In short, even though polls for the May 6 final round give Sarkozy between 52 and 54% of the vote against 46-48% for Royal, there is still cause for concern for France's most successful immigrant (Sarkozy is of Hungarian descent). Because practically all the defeated leftist formations are now endorsing Royal. And it is highly unlikely this will be offset by Le Pen advising his voters to support Sarkozy. It seems the key figure in the final decision is François Bayrou, who got more than 7 million French behind him.
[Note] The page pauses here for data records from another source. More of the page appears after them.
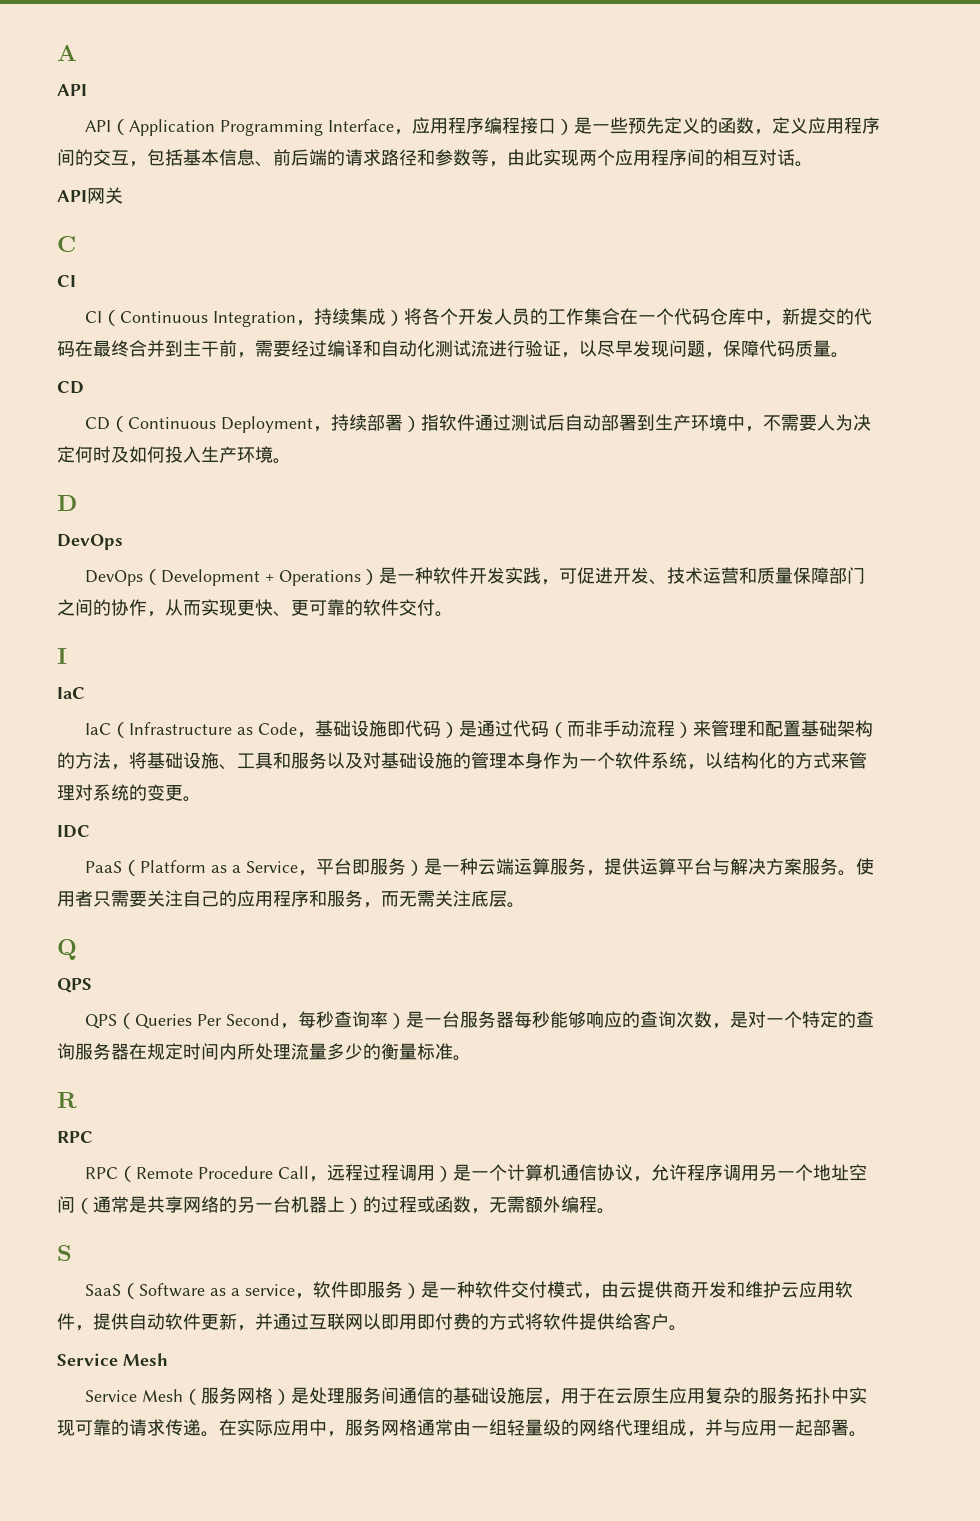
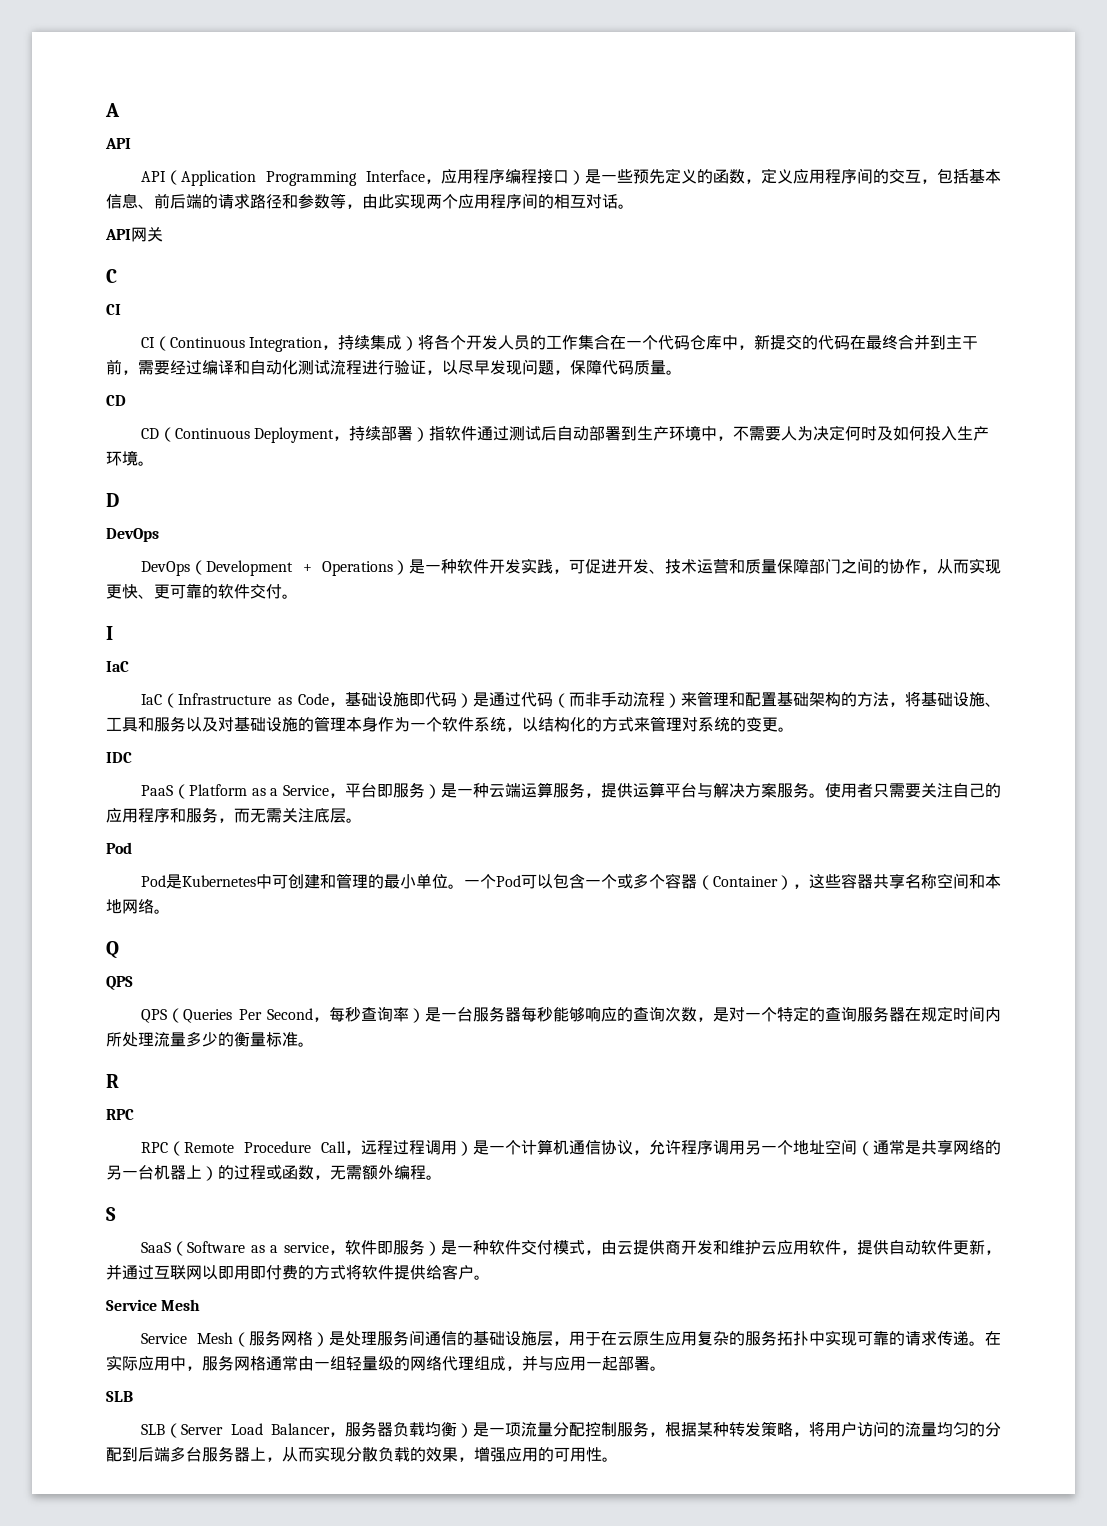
- CI（Continuous Integration，持续集成）将各个开发人员的工作集合在一个代码仓库中，新提交的代码在最终合并到主干前，需要经过编译和自动化测试流进行验证，以尽早发现问题，保障代码质量。
+ CI（Continuous Integration，持续集成）将各个开发人员的工作集合在一个代码仓库中，新提交的代码在最终合并到主干前，需要经过编译和自动化测试流程进行验证，以尽早发现问题，保障代码质量。
  使用者只需要关注自己的应用程序和服务，而无需关注底层。
+ Pod
+ Pod是Kubernetes中可创建和管理的最小单位。一个Pod可以包含一个或多个容器（Container），这些容器共享名称空间和本地网络。
  在实际应用中，服务网格通常由一组轻量级的网络代理组成，并与应用一起部署。
+ SLB
+ SLB（Server Load Balancer，服务器负载均衡）是一项流量分配控制服务，根据某种转发策略，将用户访问的流量均匀的分配到后端多台服务器上，从而实现分散负载的效果，增强应用的可用性。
He has not yet publicly endorsed Royal, but his policies are far closer to hers than to Sarkozy's. Still, for the second time in this post I pronounce myself moderately optimistic we will get to know, in two weeks, the most pro-US French President ever. A man who, though he too professes at times his confidence in a strong (read big) French state, is bound to represent a sea change in French politics after the dreadful Chirac era. A man who will cut back excessive public expenses. A man who will take on the unreported French Intifada. And a man who has vowed to "make the French less afraid of economic successes." So, MFBB endorses Sarkozy, but I guess you had already come to that conclusion.